Он опустился на стул, держа в руках этот листок как смертный приговор. Значит, всё. Конец. Вот так просто. Она решила за него, за них обоих. Он провёл выходные, спасая её от выдуманной болезни в глазах его родителей, в то время как она спокойно собирала вещи и уходила из его жизни. Ирония была настолько жестокой, что ему захотелось рассмеяться.
Его взгляд упал на стол в гостиной. Среди идеального порядка, который она так любила, лежал один предмет, явно чужеродный. Кожаная папка для документов. Не его. И точно не её — она предпочитала более гламурные аксессуары. Видимо, забыла в спешке.
Он подошёл, механически открыл папку. Внутри лежали какие-то бумаги. Он вытащил верхний лист. Это была риелторская оценка объекта недвижимости. Адрес: Рязанская область, посёлок N, улица Лесная, дом 12. Его зрачки замерли. Это был адрес его родителей. Он быстро пролистал документы. Договор о намерениях. Предварительное соглашение о купле-продаже. Анализ коммуникаций. Всё было датировано последними двумя неделями.
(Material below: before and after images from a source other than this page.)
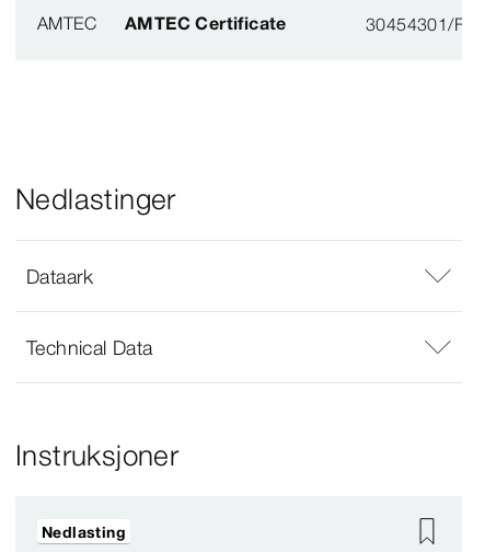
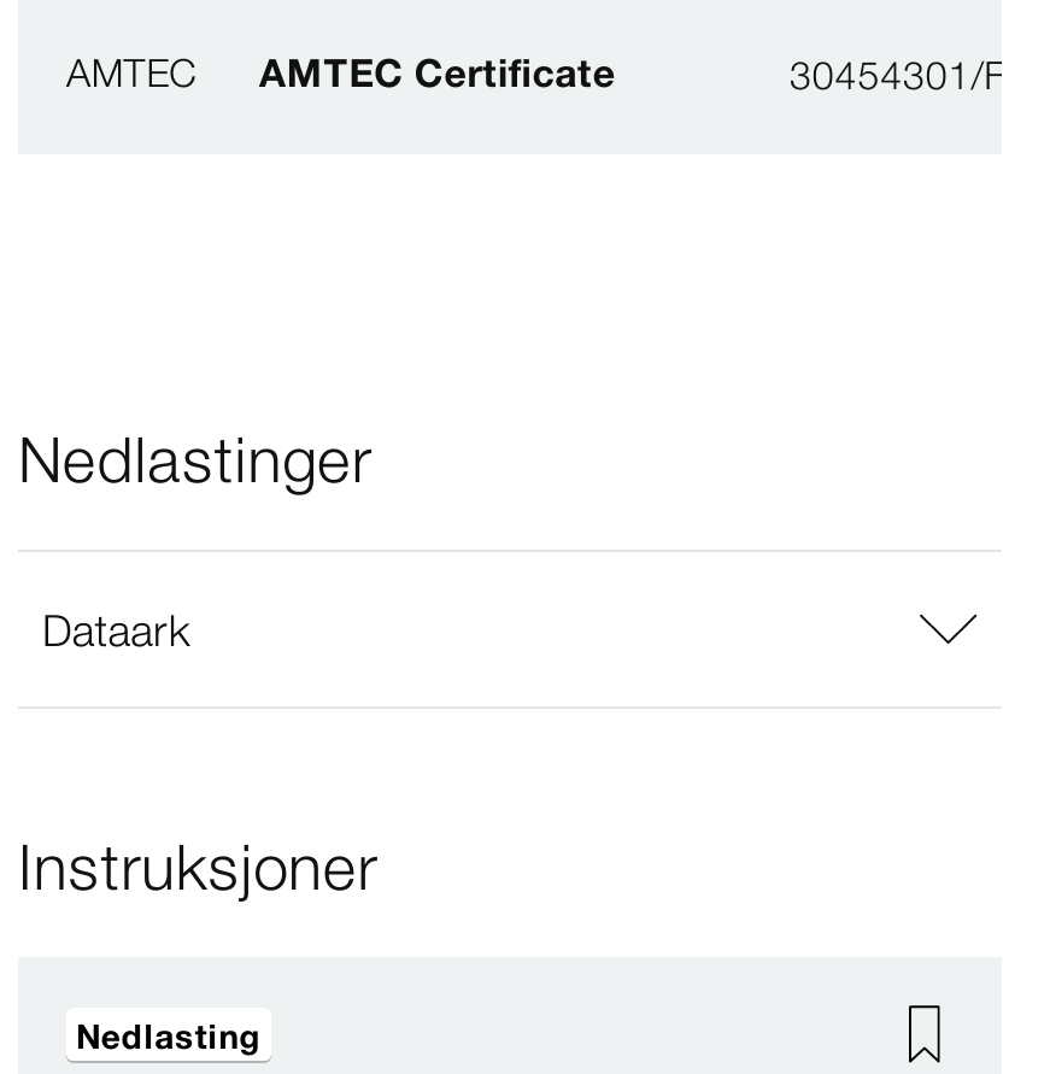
[26,335,153,360] Technical Data -> none

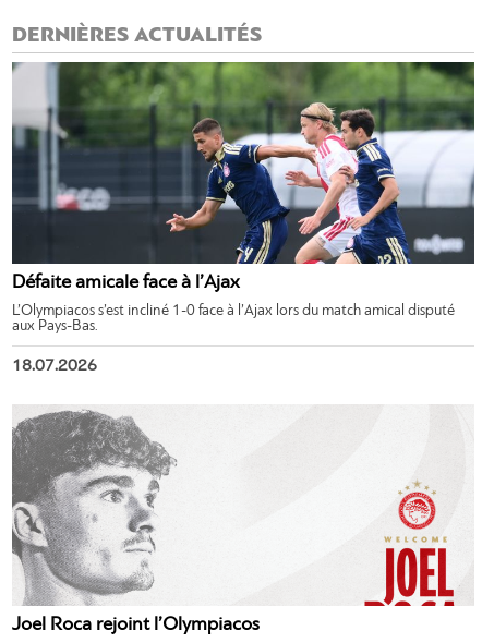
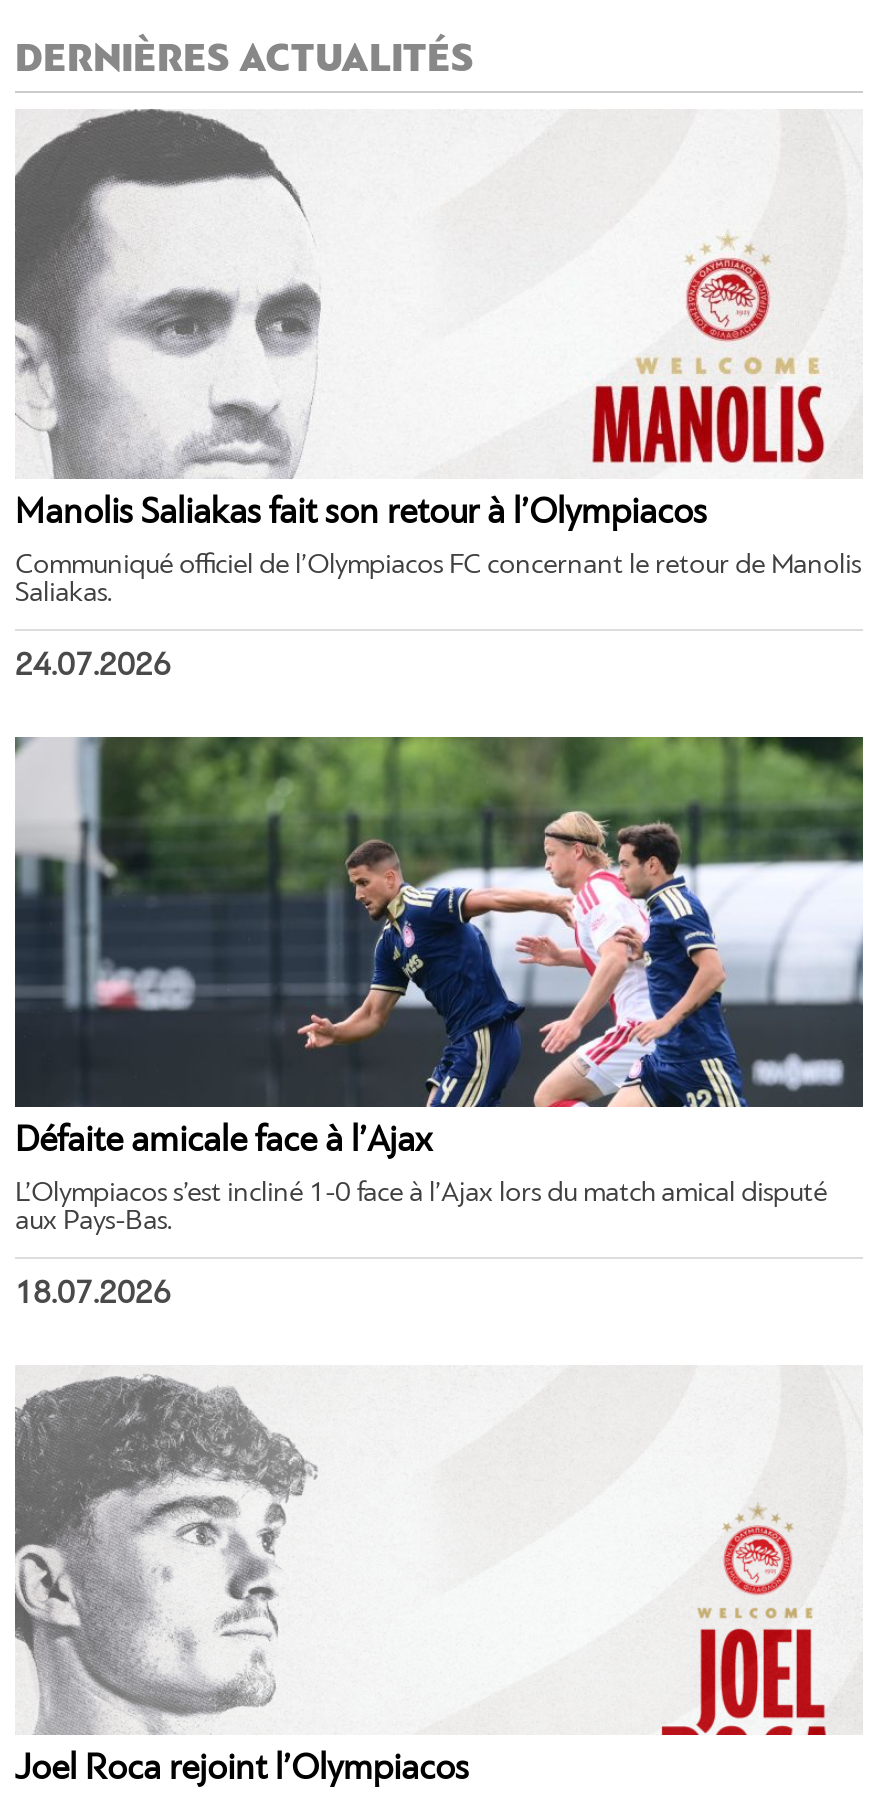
none -> [15,109,861,683] [image] | Manolis Saliakas fait son retour à l’Olympiacos | Communiqué officiel de l’Olympiacos FC concernant le retour de Manolis | Saliakas. | 24.07.2026
none -> [589,231,827,465] [image]

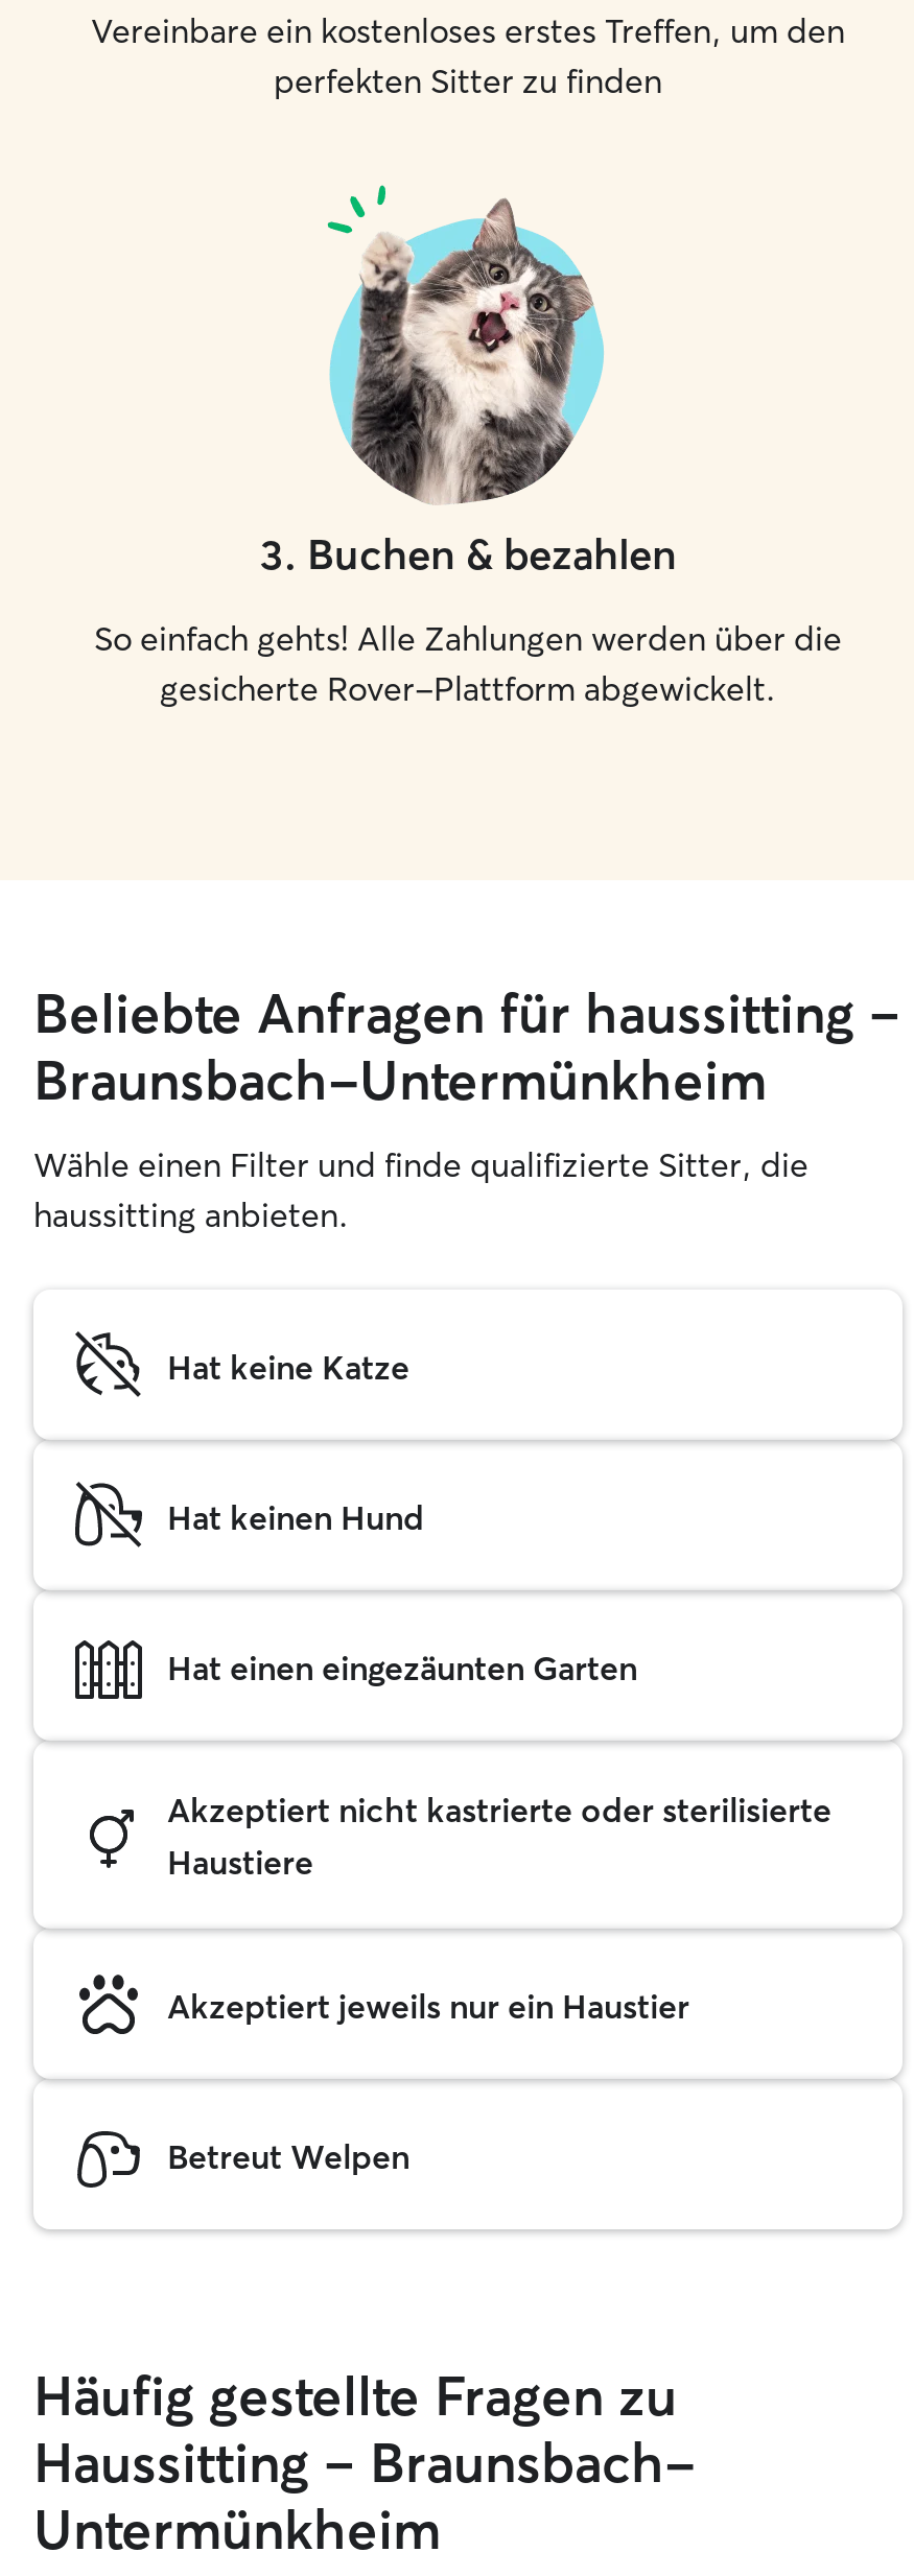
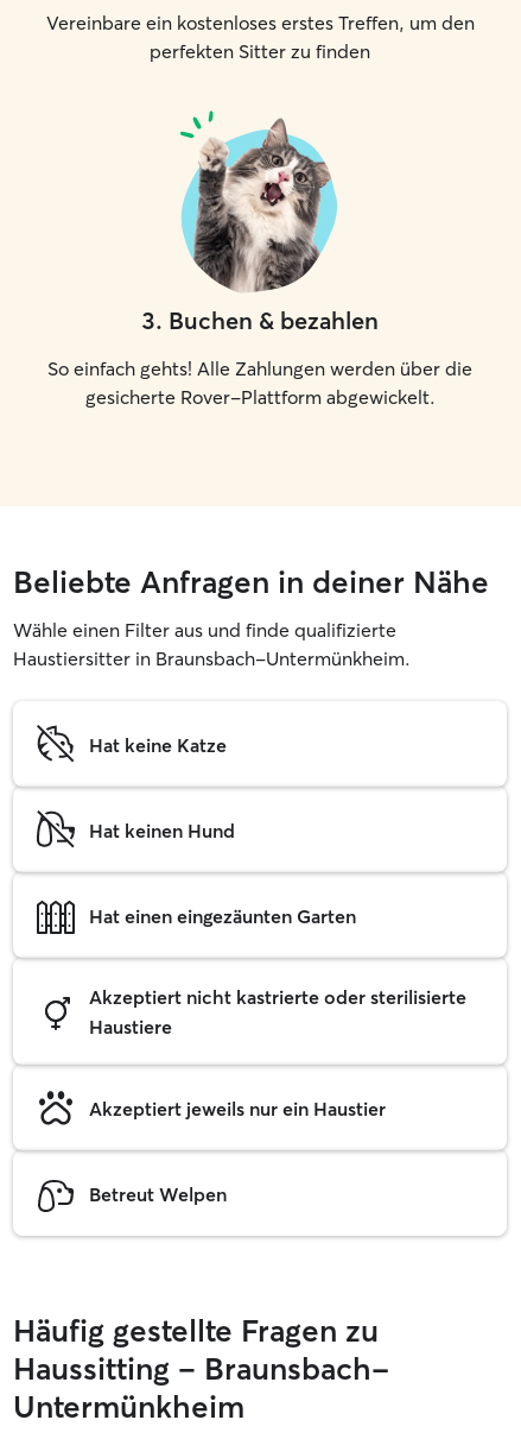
[33,980,900,1235] Beliebte Anfragen für haussitting – | Braunsbach-Untermünkheim | Wähle einen Filter und finde qualifizierte Sitter, die | haussitting anbieten. -> [13,563,489,670] Beliebte Anfragen in deiner Nähe | Wähle einen Filter aus und finde qualifizierte | Haustiersitter in Braunsbach-Untermünkheim.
Он ничего не понимал. Какая продажа? Родители ни слова ему не говорили. Они бы никогда не решились на это без него. Он пролистал до последней страницы предварительного договора. Раздел «Покупатель». И тут он увидел фамилию. Знакомую фамилию. Фамилию мужа лучшей подруги Марины. Той самой, к которой она якобы уехала на «бранч с девочками».
Воздух вышел из лёгких резким хрипом, рука инстинктивно прижалась к рёбрам. Голова закружилась. Снег. Её отказ ехать. Срочный отъезд из квартиры. Это не было импульсивным решением. Это не было ссорой из-за помощи родителям. Всё это время, пока он, как идиот, махал лопатой, чувствуя себя героем-спасителем, за его спиной разворачивалась совершенно другая история. Ссора была лишь предлогом. Ей нужно было, чтобы он уехал из города на все выходные. Чтобы он был далеко и ничего не знал. Чтобы не смог помешать.
Помешать чему? Он снова посмотрел на бумаги. В графе «Особые условия» мелким шрифтом было прописано: «Продавец гарантирует полное юридическое и физическое освобождение объекта в течение трёх месяцев с момента подписания основного договора. В случае неисполнения…»
Он не дочитал. Взгляд зацепился за подпись со стороны продавца. Две подписи. Его отца. И его матери. Подделанные? Не может быть. Но зачем им это? Продавать дом, в котором они прожили сорок лет, и молчать? Продавать его за спиной у единственного сына?
И тут в его мозгу, как вспышка молнии, сложились два и два. Звонки матери. Её панический голос. Настойчивые просьбы приехать. Они не просто просили о помощи. Они выманивали его из Москвы. Они играли с ним в одну игру. Они с Мариной были заодно.